Forsberg also addresses four further MSR/LFTR developmental issues:
* Fuel Storage
* Noble Metal Plate-Out
* High-Level Waste (HLW) Form
* Peak Reactor Temperature
The curious can read what Forsberg says about the first three by accessing Ralph Moir's MSR paper collection. I will briefly report of Forsberg's suggestions on peak reactor temperature.
According to Forsberg with current reactor construction materials, materials, the peak operating temperature is limited to around 750 degrees C. Forsberg suggests that there are a number of good reasons making higher temperature operations desirable. He states, "Carbon-carbon composites are potentially an enabling technology for very high temperature MSRs. However, there are major technical uncertainties including joining technologies". Indeed there are. The same radiation problem that effect core graphite will effect carbon-carbon composites. One possibility which Forsberg did not consider is the use of carbon nanotubes in MSR core construction. "Pound for pound, carbon nanotubes are stronger and lighter than steel . . ."
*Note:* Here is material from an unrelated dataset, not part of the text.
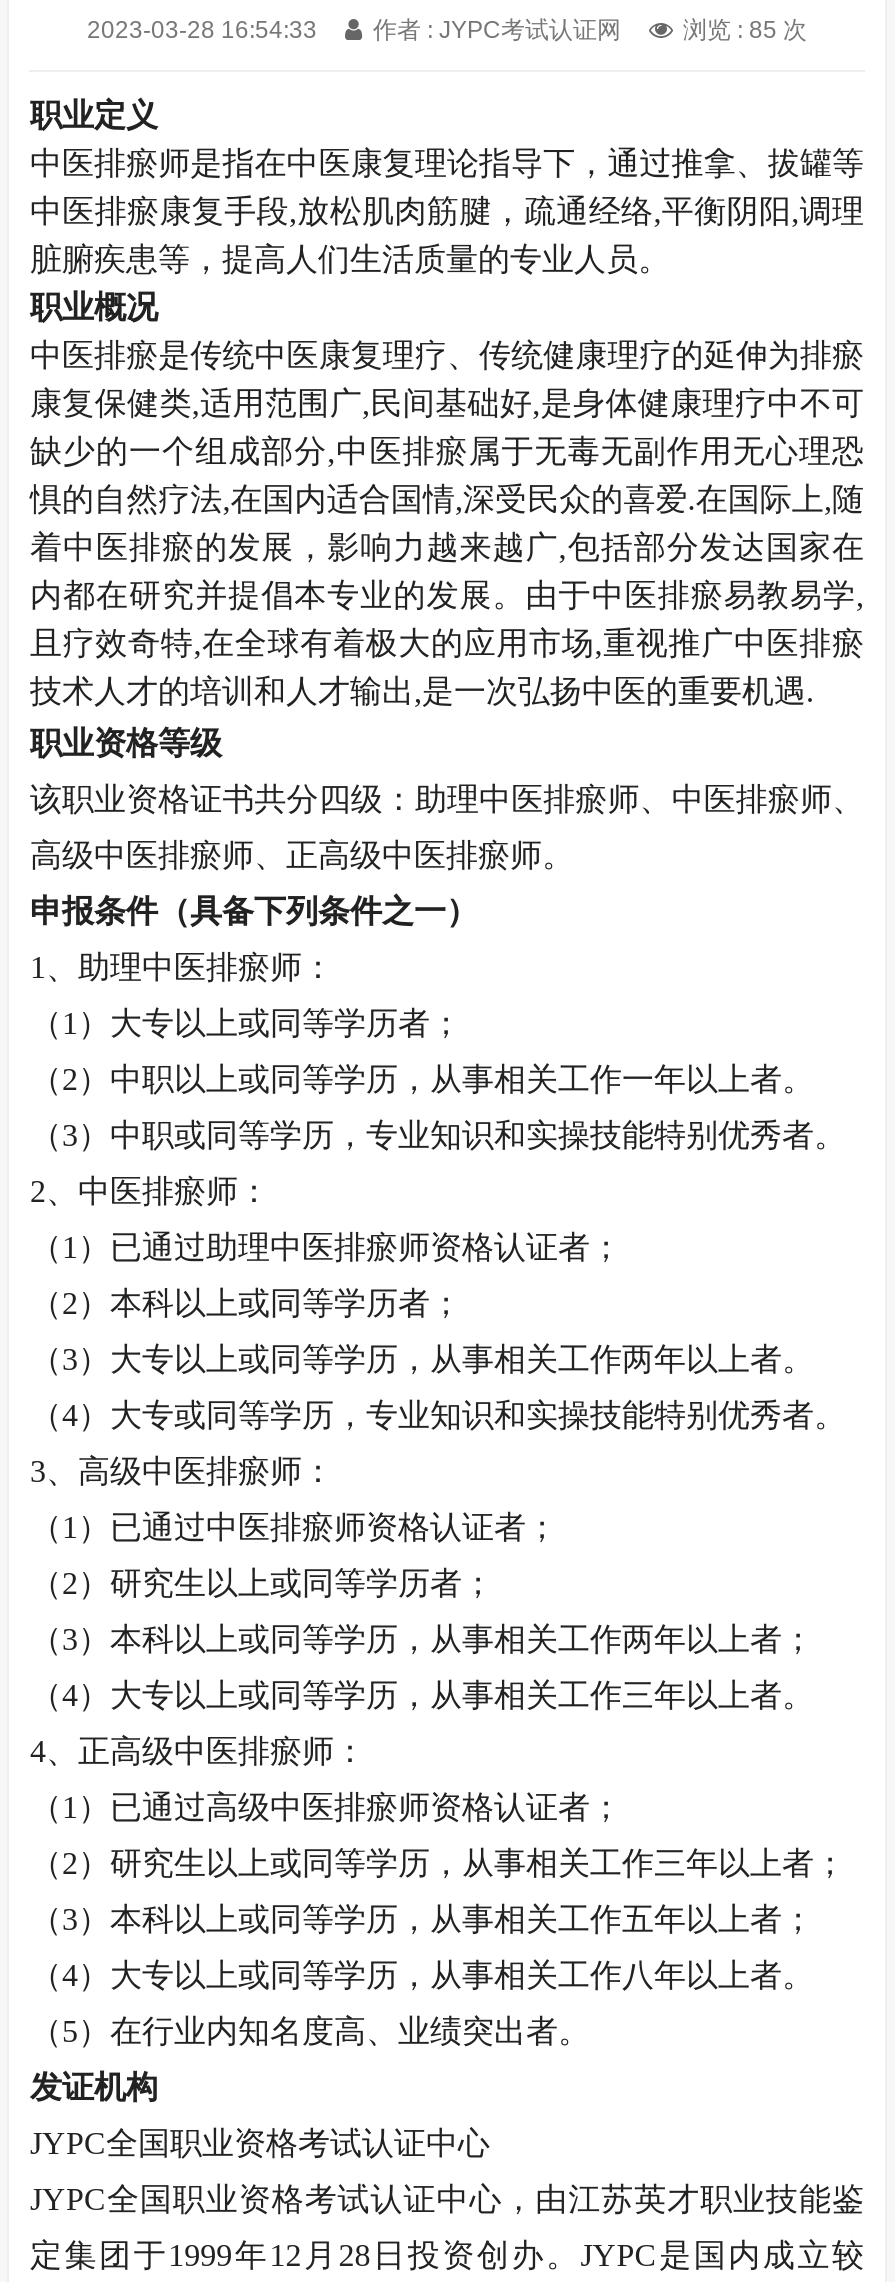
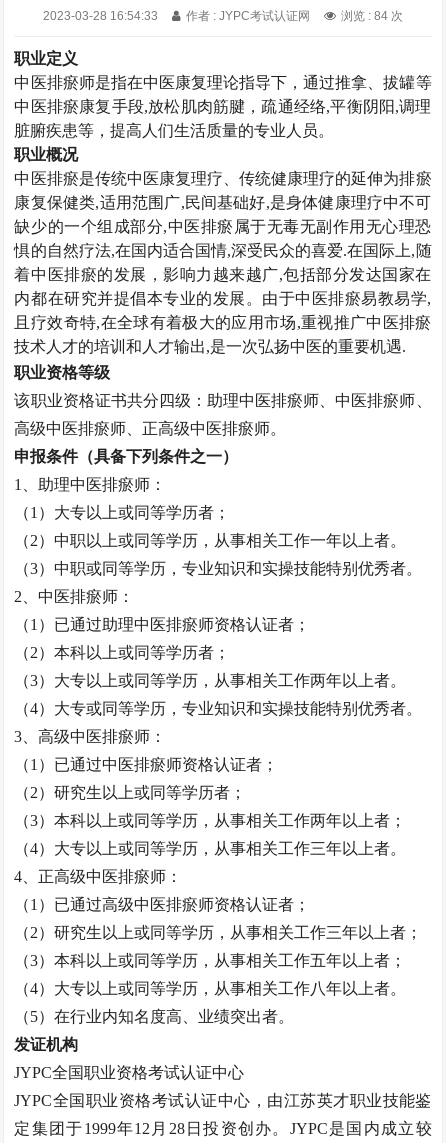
- 浏览 : 85 次
+ 浏览 : 84 次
Boris Yakobson, a Rice University professor of mechanical engineering and materials science and of chemistry, noted a unique feature of some carbon nanotubes, there ability to self repair. When damaged, tiny blemishes crawl over the skin of the damaged tubes, sewing up larger holes as they go. Yakobson stated, "The shape and direction of this imperfection does not change, and it never gets any larger," "We were amazed by it, but upon further study we found a good explanation. The atomic irregularity acts as a kind of safety valve, allowing the nanotube to release excess energy, in much the way that a valve allows steam to escape from a kettle."
Yakobson and a research associate Feng Ding found that this mechanism had the power to heal damage to carbon nanotubes caused by radiation. Whether the nanotubes can self repair in a reactor core has yet to be tested, but carbon nanotubs have an interesting potential both as a MSR/LFTR core moderator, and as a heat and radiation resistant structural material.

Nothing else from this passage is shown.